Environ Health Perspect. 2008 Apr;116(4):506-13. doi: 10.1289/ehp.10573.
To develop efficient approaches for rapid evaluation of chemical toxicity and human health risk of environmental compounds, the National Toxicology Program (NTP) in collaboration with the National Center for Chemical Genomics has initiated a project on high-throughput screening (HTS) of environmental chemicals. The first HTS results for a set of 1,408 compounds tested for their effects on cell viability in six different cell lines have recently become available via PubChem.
We have explored these data in terms of their utility for predicting adverse health effects of the environmental agents.

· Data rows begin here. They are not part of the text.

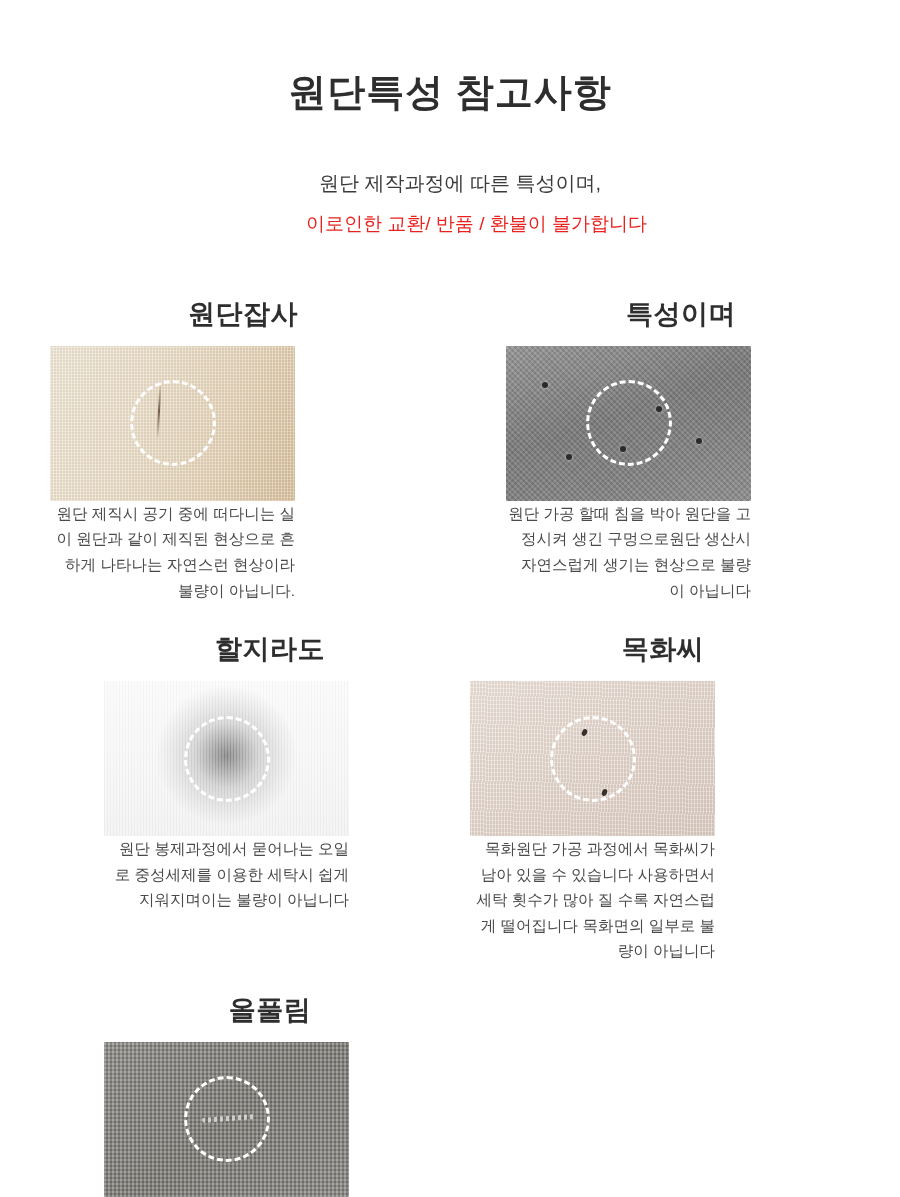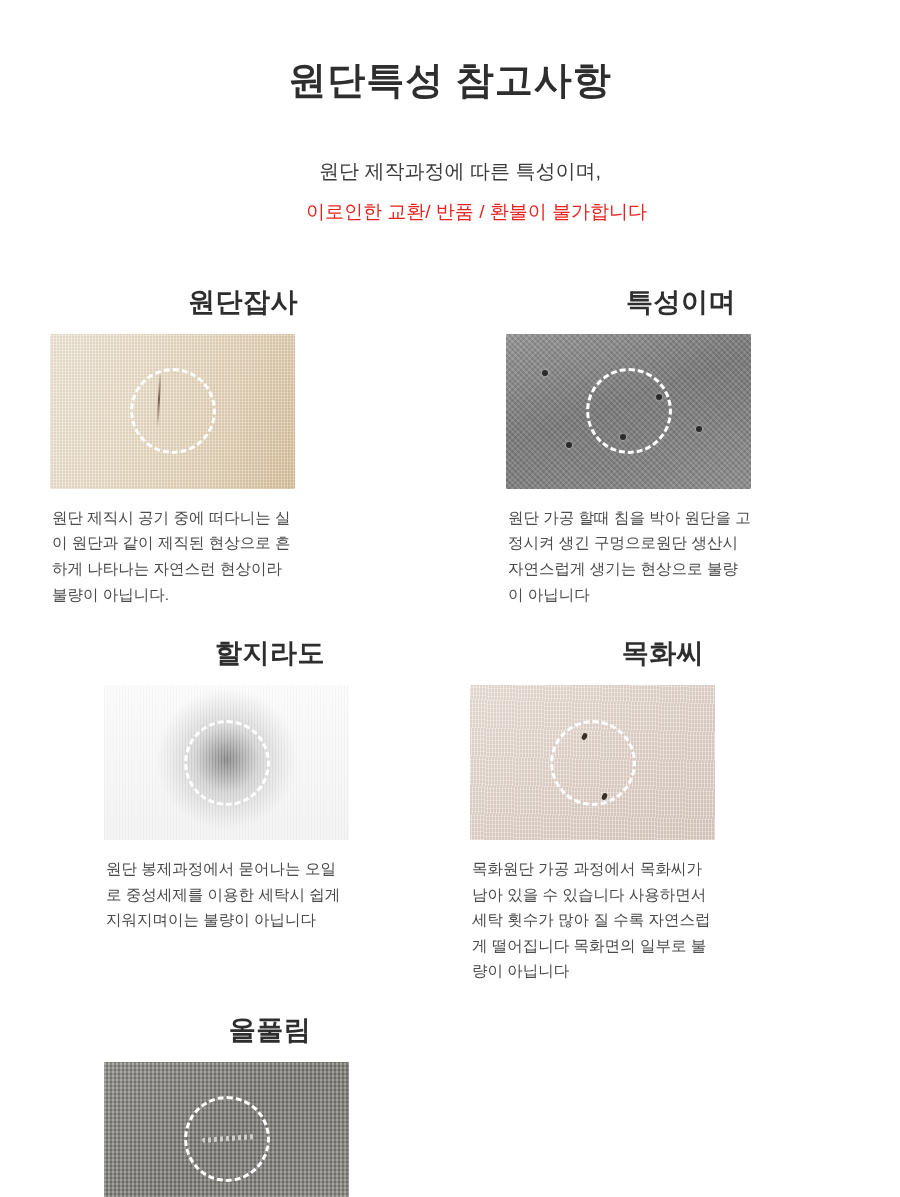--- a/index.html
+++ b/index.html
@@ -27,7 +27,7 @@
     font-weight: bold;
     letter-spacing: 1px;
     color: #2e2e2e;
-    margin: 0;
+    margin: 12px;
     padding-top: 58px;
     line-height: 1.2;
   }

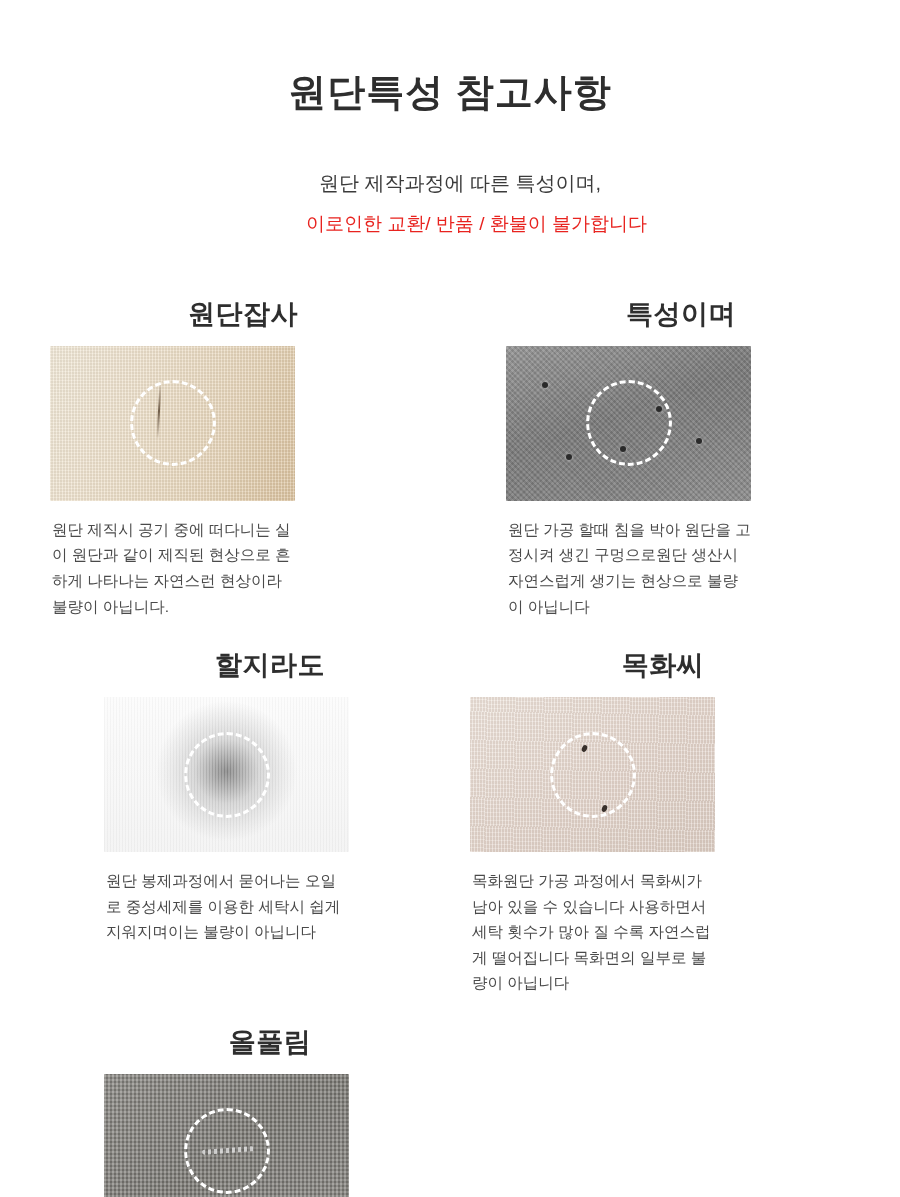--- a/index.html
+++ b/index.html
@@ -163,12 +163,11 @@
     border-radius: 3px;
   }
   .caption {
-    margin-top: 16px;
     width: 245px;
     font-size: 15.5px;
     line-height: 1.65;
     color: #4a4a4a;
-    text-align: left;
+    text-align: right;
     align-self: flex-start;
     padding-left: 2px;
   }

Initially, the classification k nearest neighbor (kNN) quantitative structure-activity relationship (QSAR) modeling method was applied to the HTS data only, for a curated data set of 384 compounds. The resulting models had prediction accuracies for training, test (containing 275 compounds together), and external validation (109 compounds) sets as high as 89%, 71%, and 74%, respectively. We then asked if HTS results could be of value in predicting rodent carcinogenicity. We identified 383 compounds for which data were available from both the Berkeley Carcinogenic Potency Database and NTP-HTS studies. We found that compounds classified by HTS as "actives" in at least one cell line were likely to be rodent carcinogens (sensitivity 77%); however, HTS "inactives" were far less informative (specificity 46%). Using chemical descriptors only, kNN QSAR modeling resulted in 62.3% prediction accuracy for rodent carcinogenicity applied to this data set. Importantly, the prediction accuracy of the model was significantly improved (72.7%) when chemical descriptors were augmented by HTS data, which were regarded as biological descriptors.
Our studies suggest that combining NTP-HTS profiles with conventional chemical descriptors could considerably improve the predictive power of computational approaches in toxicology.
为开发高效方法以快速评估环境化合物的化学毒性和人类健康风险,美国国家毒理学计划(NTP)与国家化学基因组学中心合作启动了一个环境化学品高通量筛选(HTS)项目。最近,通过PubChem可获取一组1408种化合物在六种不同细胞系中对细胞活力影响的首次高通量筛选结果。
我们已就这些数据在预测环境因子不良健康影响方面的效用进行了探索。
最初,分类k近邻(kNN)定量构效关系(QSAR)建模方法仅应用于384种化合物的精选数据集的高通量筛选数据。所得模型对训练集、测试集(共包含275种化合物)和外部验证集(109种化合物)的预测准确率分别高达89%、71%和74%。然后,我们询问高通量筛选结果在预测啮齿动物致癌性方面是否有价值。我们确定了383种化合物,其数据可从伯克利致癌潜能数据库和NTP - HTS研究中获取。我们发现,在至少一种细胞系中被高通量筛选分类为“活性”的化合物很可能是啮齿动物致癌物(敏感性77%);然而,高通量筛选的“非活性”化合物提供的信息要少得多(特异性46%)。仅使用化学描述符,kNN QSAR建模应用于该数据集时对啮齿动物致癌性的预测准确率为62.3%。重要的是,当化学描述符通过被视为生物描述符的高通量筛选数据进行扩充时,模型的预测准确率显著提高(72.7%)。
我们的研究表明,将NTP - HTS谱与传统化学描述符相结合可大幅提高毒理学计算方法的预测能力。